Sosyalist soldan HDP’ye dışarıdan destek veren gruplar arasında pek derli toplu bir duruş ortada görünmüyor. Bu konuda fark yaratacak bir konumda olan BHH ise seçim sürecinde çelişkili ve kararsız bir tutum alarak bir çok fırsatı tepmişti. Sonuçları bugün daha net görünüyor. Kendi bağımsızlıklarını korumak şartını ortaya koyup HDP ile ittifak yaparak seçim sürecinden güçlü çıkabilirlerdi. Sol-Sosyalist kitlelerin zaten kendiliğinden bir şekilde HDP’ye kaydığı bir ortamda yapılması gereken hareket buydu. Sosyalist solun bu dönemdeki görevi, somut talepler etrafında birleşik etkili kampanyalar örgütlemektir. AKP gitse de kalsa da sömürü sistemi bütün çarpıklıklarıyla hükmünü sürdürmektedir.

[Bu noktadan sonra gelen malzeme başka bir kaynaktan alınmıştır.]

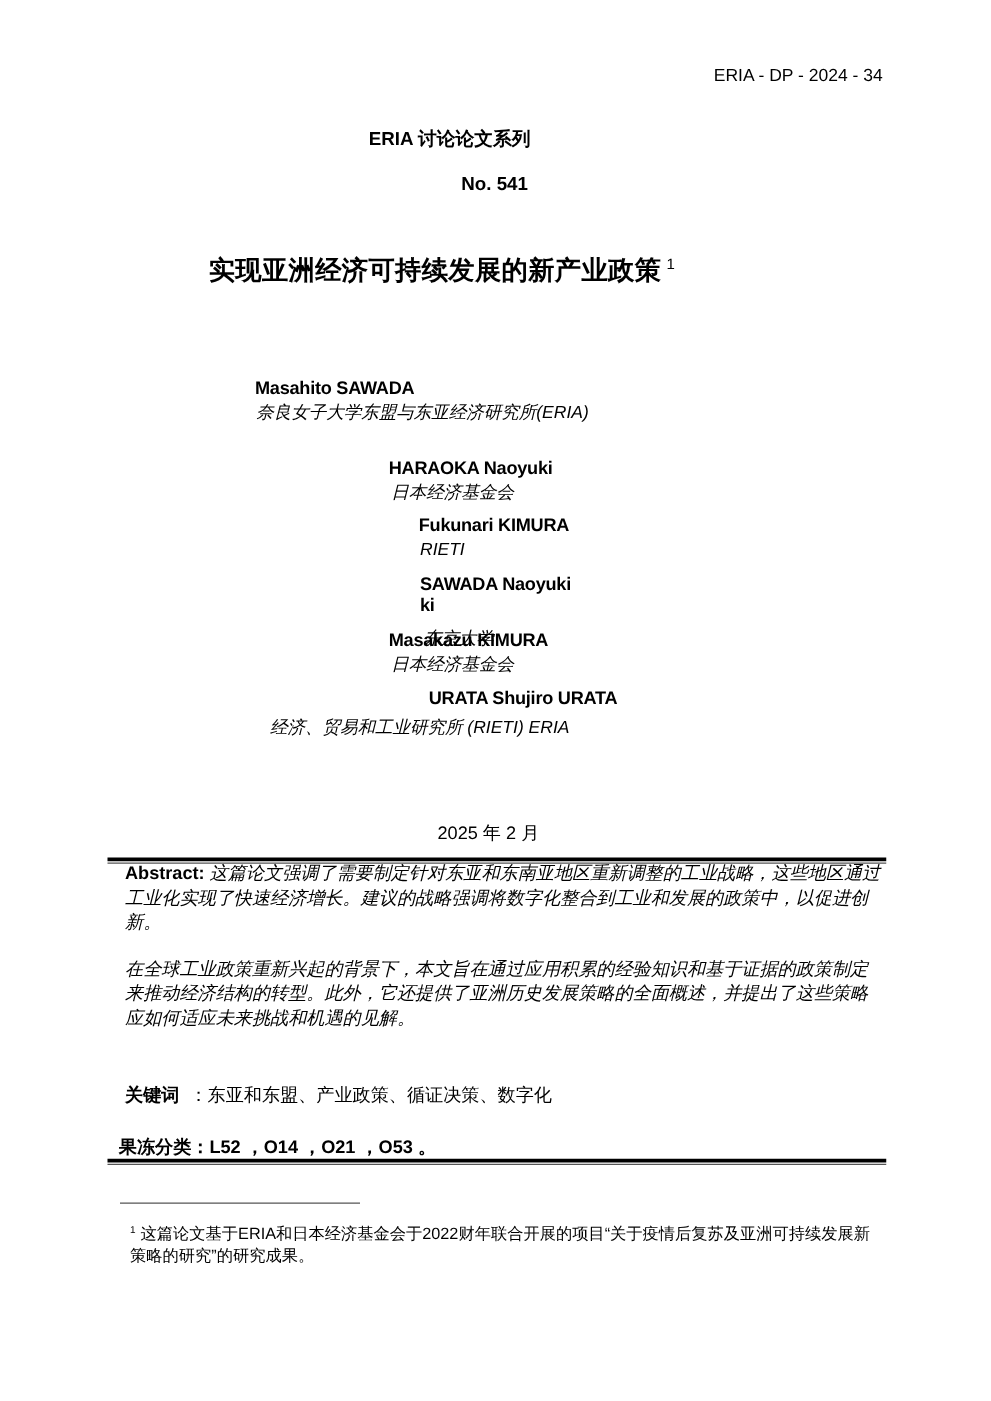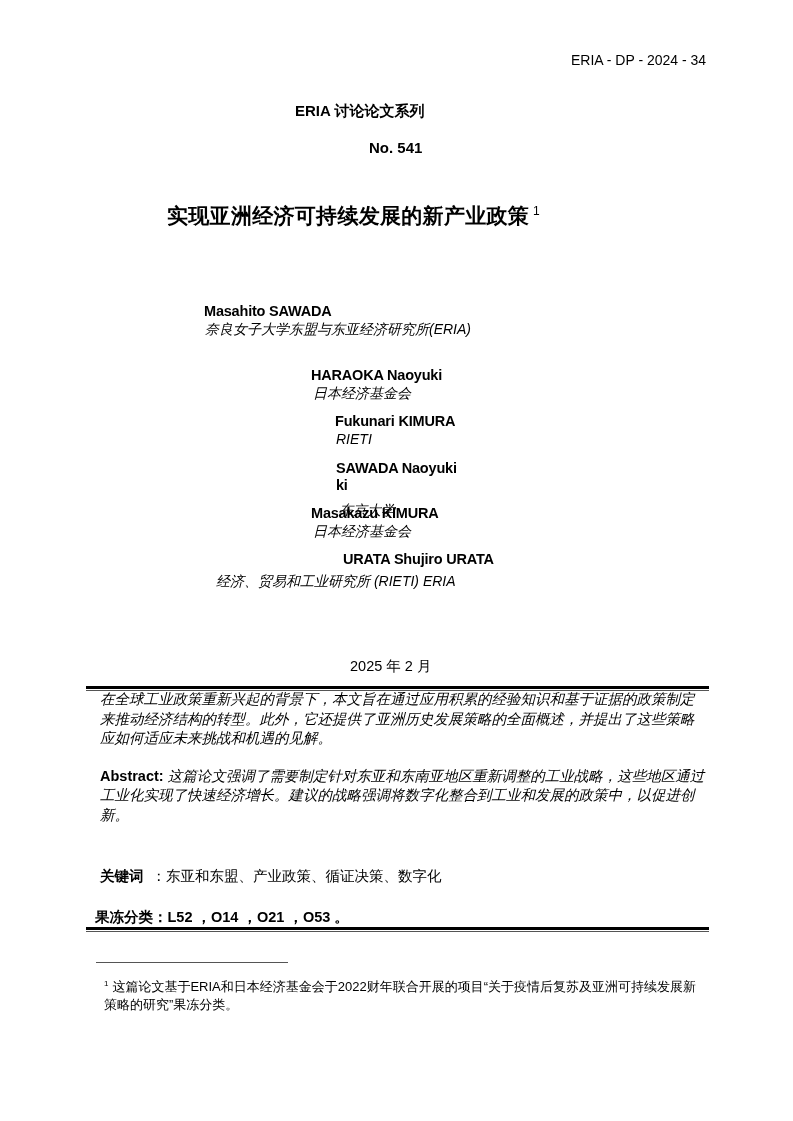--- a/index.html
+++ b/index.html
@@ -62,33 +62,33 @@
 <div class="abs affil" style="top:573px;left:216px;">经济、贸易和工业研究所 (RIETI) ERIA</div>
 
 <div class="abs date">2025 年 2 月</div>
 
 <div class="rule-top">
   <div class="thick"></div>
   <div class="thin"></div>
 </div>
 
 <div class="abstract">
+  <p><b>Abstract:</b> <span>这篇论文强调了需要制定针对东亚和东南亚地区重新调整的工业战略，这些地区通过工业化实现了快速经济增长。建议的战略强调将数字化整合到工业和发展的政策中，以促进创新。</span></p>
   <p>在全球工业政策重新兴起的背景下，本文旨在通过应用积累的经验知识和基于证据的政策制定来推动经济结构的转型。此外，它还提供了亚洲历史发展策略的全面概述，并提出了这些策略应如何适应未来挑战和机遇的见解。</p>
-  <p><b>Abstract:</b> <span>这篇论文强调了需要制定针对东亚和东南亚地区重新调整的工业战略，这些地区通过工业化实现了快速经济增长。建议的战略强调将数字化整合到工业和发展的政策中，以促进创新。</span></p>
 </div>
 
 <div class="abs keywords">
   <b>关键词</b><span>：</span><span>东亚和东盟、产业政策、循证决策、数字化</span>
 </div>
 
 <div class="abs jel">
   <span>果冻分类</span><span>：L52 ，O14 ，O21 ，O53 。</span>
 </div>
 
 <div class="rule-bot">
   <div class="thick"></div>
   <div class="thin"></div>
 </div>
 
 <div class="fn-rule"></div>
 <div class="footnote">
-  <sup>1</sup><span>这篇论文基于ERIA和日本经济基金会于2022财年联合开展的项目“关于疫情后复苏及亚洲可持续发展新策略的研究”果冻分类。</span>
+  <sup>1</sup><span>这篇论文基于ERIA和日本经济基金会于2022财年联合开展的项目“关于疫情后复苏及亚洲可持续发展新策略的研究”的研究成果。</span>
 </div>
 
 </body></html>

Sosyalizm mücadelesi adına sınıf ve gençlik hareketi içerisinde somut mevziler kazanmadan ilerlemek mümkün değildir. Bunun dışında devrimcilerin seçimde önemli bir zafere imza atan HDP’ye dair politikaları sekter ya da oportünist çizgiden uzak olmalıdır. Devrimciler, HDP’yi burjuvaziyle karşı karşıya geldiği durumlarda desteklemeli; tersi durumlarda ise kıyasıya eleştirmekten çekinmemelidir. Bu süreç özelinde sosyalistlere düşen görev aşağıdaki talepler için acil mücadele çağrısı yapmaktır:
1-) Seçim barajının kaldırılması,
2-) Polisin yetkilerini arttıran İç Güvenlik Yasası’nın iptal edilmesi,
3-) 17 Aralık yolsuzluk dosyalarının açılarak ilgili bakanların Yüce Divan’a gönderilmesi, soruşturmalar önündeki engellerin kaldırılması,
4-) Suriye’ye yönelik saldırganlığın son bulması ve cihatçı fanatiklere desteğin kesilmesi,
5-) İş cinayetlerini engelleyecek önlemlerin alınması. İş kazalarında yaralanan ve ölen işçilerin ve yakınlarının sosyal ve hukuki haklarının güvence altına alınması,
6-) Taşeron sistemin yasaklanması,
7-) İnternet ve medya üzerindeki her türlü örtük/açık sansürün kalkması, basın emekçilerinin haklarının güvence altına alınması,
😎 Kobani’den Gezi’ye katliamlarda bulunan failler ve dönemin azmettirici kamu görevlilerinin yargılanmasının hızlı ve şeffaf bir şekilde sağlanması, gerekli cezaları alması,
9-) Kürt sorununun inkârı politikasına son verilerek barış görüşmelerine şeffaf bir şekilde ve kamuoyunun denetiminde devam edilmesi,
10-) Sendikal mafyalaşmaya yol açan mevcut sendikal kanunun değiştirilmesi ve işçilerin
özgür örgütlenmelerinin önündeki tüm yasal engellerin kaldırılması,
11-) Kadın ve trans cinayetlerini engelleyecek yasal tedbirlerin alınması, faillerin kamunun
adalet duygusunu tatmin edecek şekilde cezalandırılmalarının sağlanması,
12-) Asgari ücret üzerinden alınan vergilerin kaldırılarak, asgari ücretin en az 1800 TL
seviyesine çıkarılması,
13-) Diyanet İşleri Başkanlığı’nın kaldırılması; toplumda din, inanç ve mezhep üzerinden ayrımcılık yapan ve nefret söylemi üretenlerin cezalandırılması; Alevilerin ibadethaneleri olan cemevlerinin yasal statülerinin tanınması; toplumda inançlılar kadar inanmayan ateist vb. kişilerin de kişilik haklarının güvence altına alınmasının sağlanması yönünde yasal düzenlemeler yapılması.